*** Information given

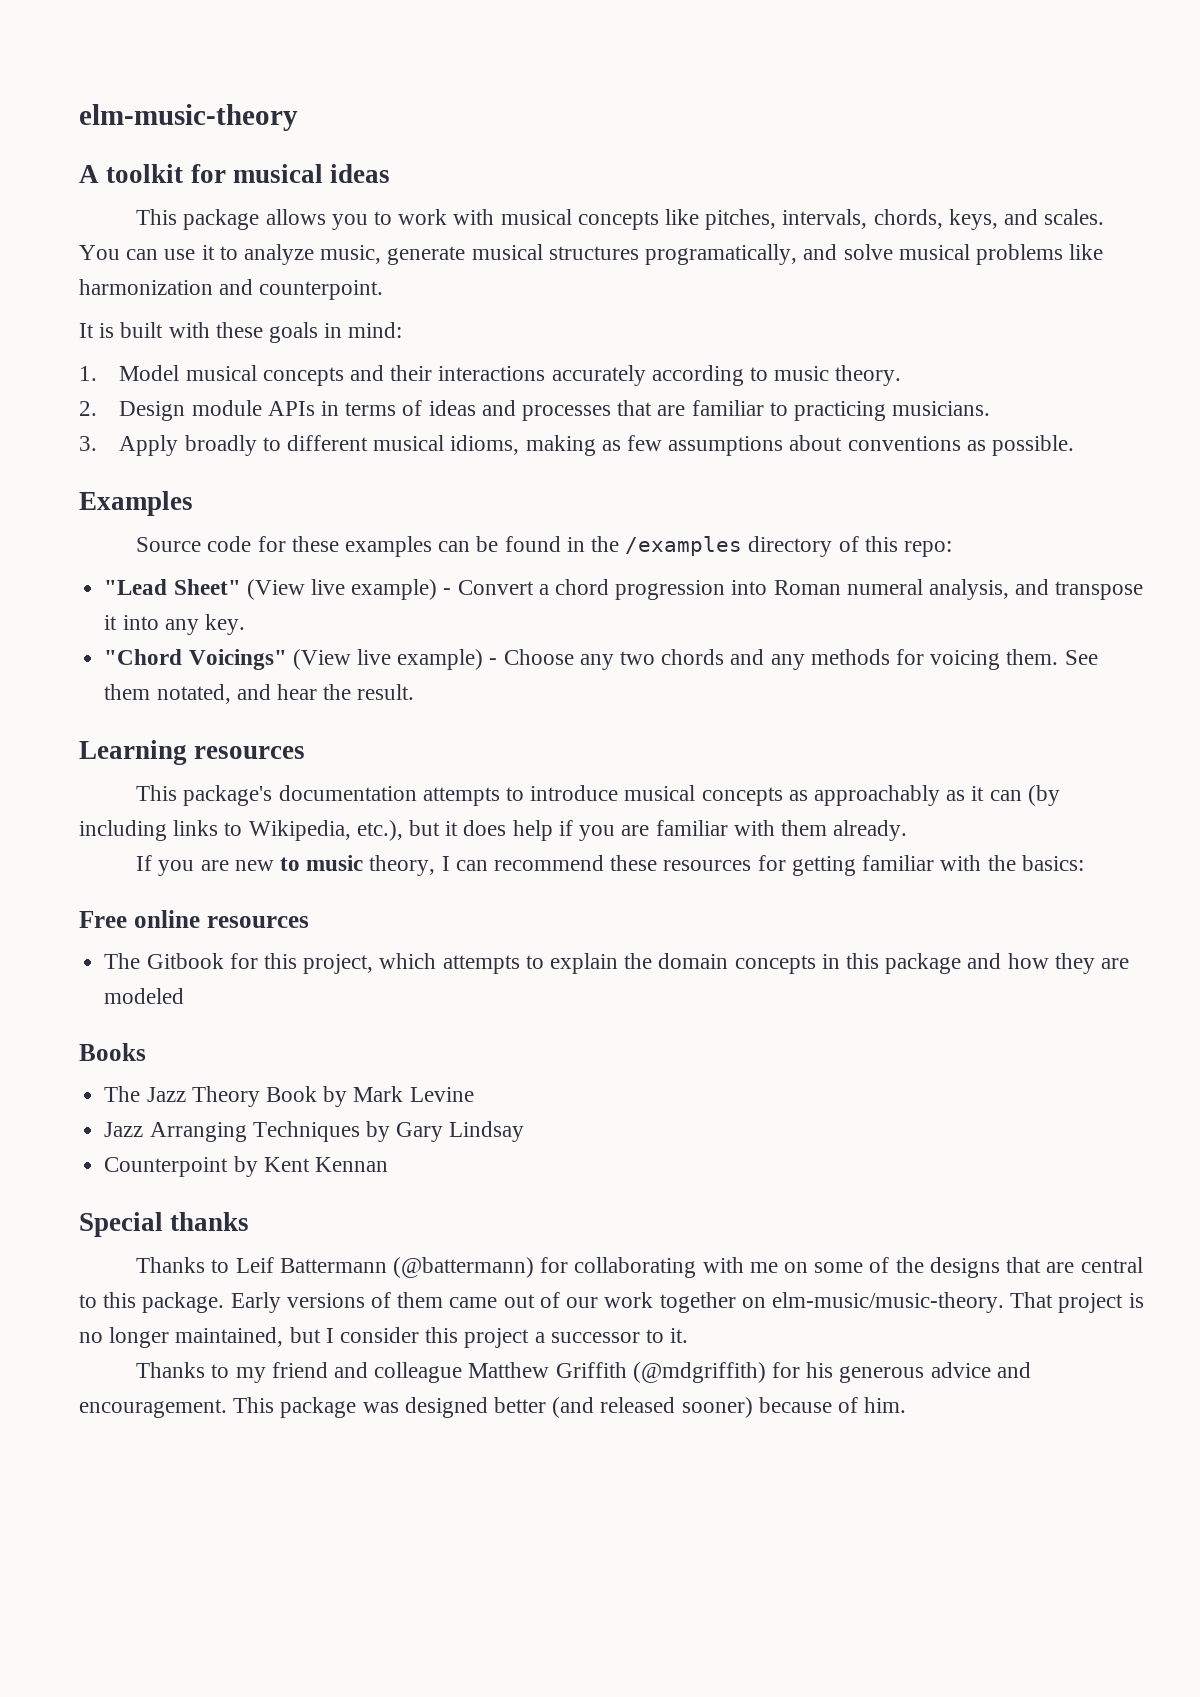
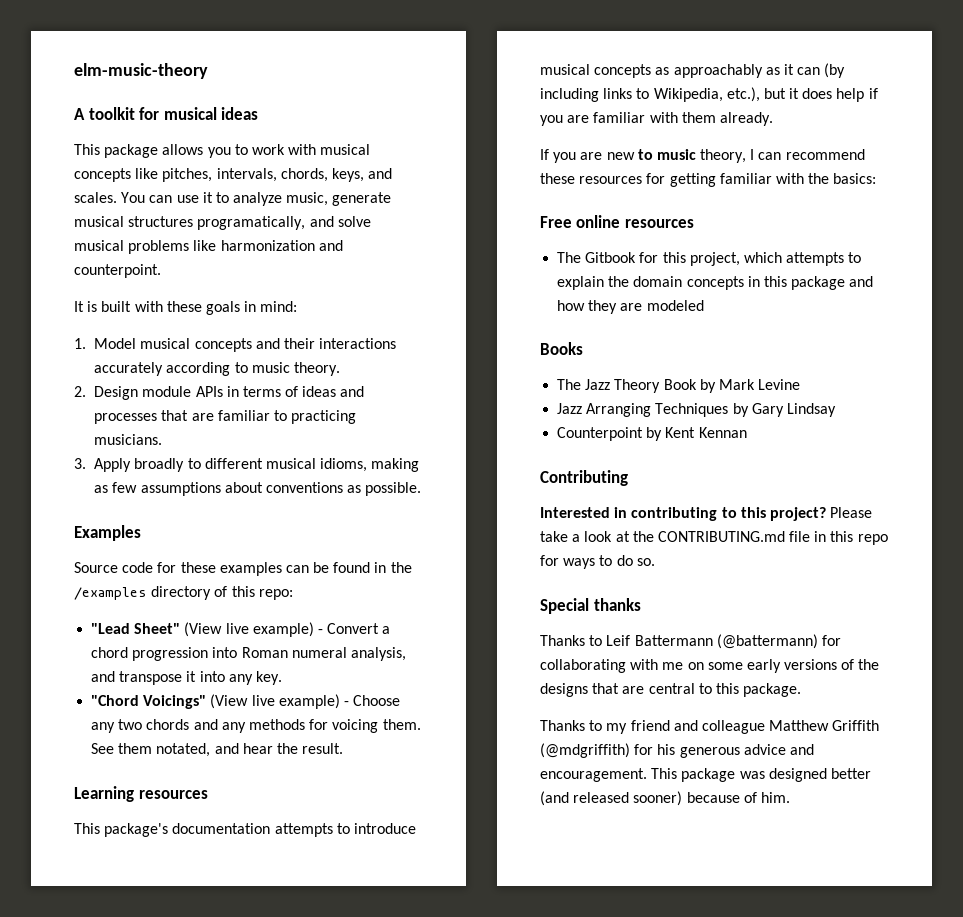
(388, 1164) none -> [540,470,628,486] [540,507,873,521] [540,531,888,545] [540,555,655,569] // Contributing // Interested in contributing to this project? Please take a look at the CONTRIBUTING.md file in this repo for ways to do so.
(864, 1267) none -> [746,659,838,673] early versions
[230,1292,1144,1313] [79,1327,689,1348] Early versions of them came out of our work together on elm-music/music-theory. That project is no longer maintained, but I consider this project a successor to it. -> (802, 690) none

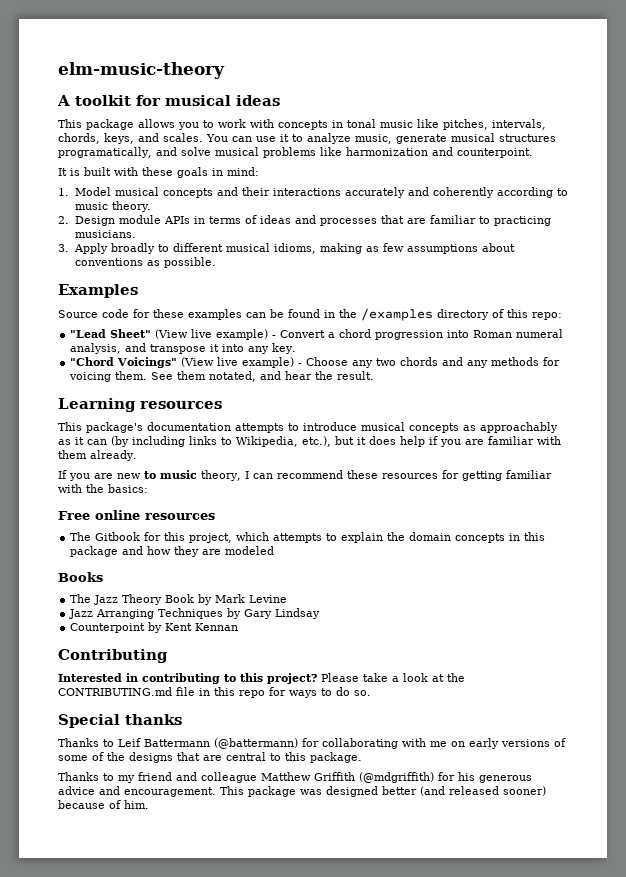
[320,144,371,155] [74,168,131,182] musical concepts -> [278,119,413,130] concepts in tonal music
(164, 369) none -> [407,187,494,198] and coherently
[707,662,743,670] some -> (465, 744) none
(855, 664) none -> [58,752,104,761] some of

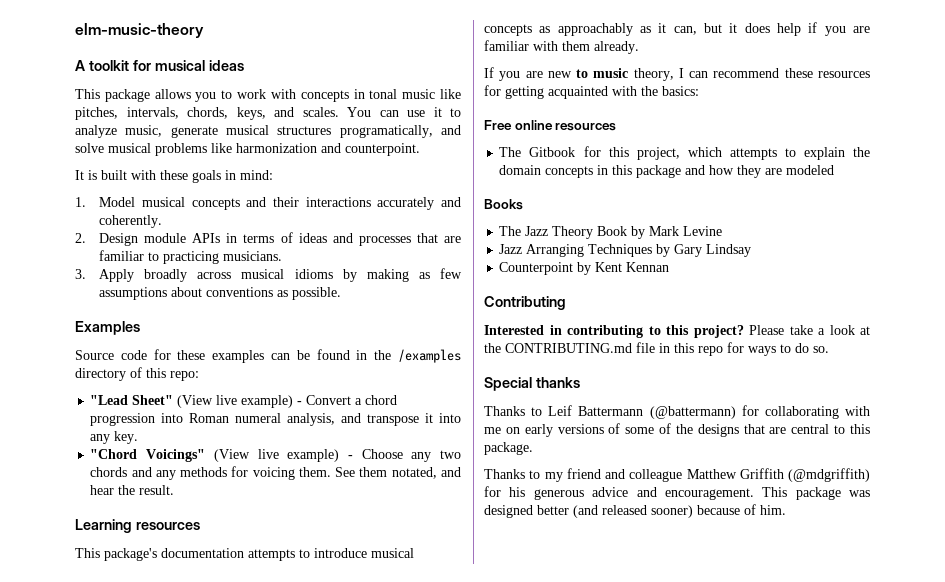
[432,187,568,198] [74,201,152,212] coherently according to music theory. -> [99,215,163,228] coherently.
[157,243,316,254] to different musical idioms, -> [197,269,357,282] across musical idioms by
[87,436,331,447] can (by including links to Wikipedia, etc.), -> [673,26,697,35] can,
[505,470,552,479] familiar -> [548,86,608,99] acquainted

******

◆ What the task asks
Could you transcribe every entry above exactly, leaving out the images?

◆ Problem solution
(388, 1164) none -> [540,470,628,486] [540,507,873,521] [540,531,888,545] [540,555,655,569] // Contributing // Interested in contributing to this project? Please take a look at the CONTRIBUTING.md file in this repo for ways to do so.
(864, 1267) none -> [746,659,838,673] early versions
[230,1292,1144,1313] [79,1327,689,1348] Early versions of them came out of our work together on elm-music/music-theory. That project is no longer maintained, but I consider this project a successor to it. -> (802, 690) none

[320,144,371,155] [74,168,131,182] musical concepts -> [278,119,413,130] concepts in tonal music
(164, 369) none -> [407,187,494,198] and coherently
[707,662,743,670] some -> (465, 744) none
(855, 664) none -> [58,752,104,761] some of

[432,187,568,198] [74,201,152,212] coherently according to music theory. -> [99,215,163,228] coherently.
[157,243,316,254] to different musical idioms, -> [197,269,357,282] across musical idioms by
[87,436,331,447] can (by including links to Wikipedia, etc.), -> [673,26,697,35] can,
[505,470,552,479] familiar -> [548,86,608,99] acquainted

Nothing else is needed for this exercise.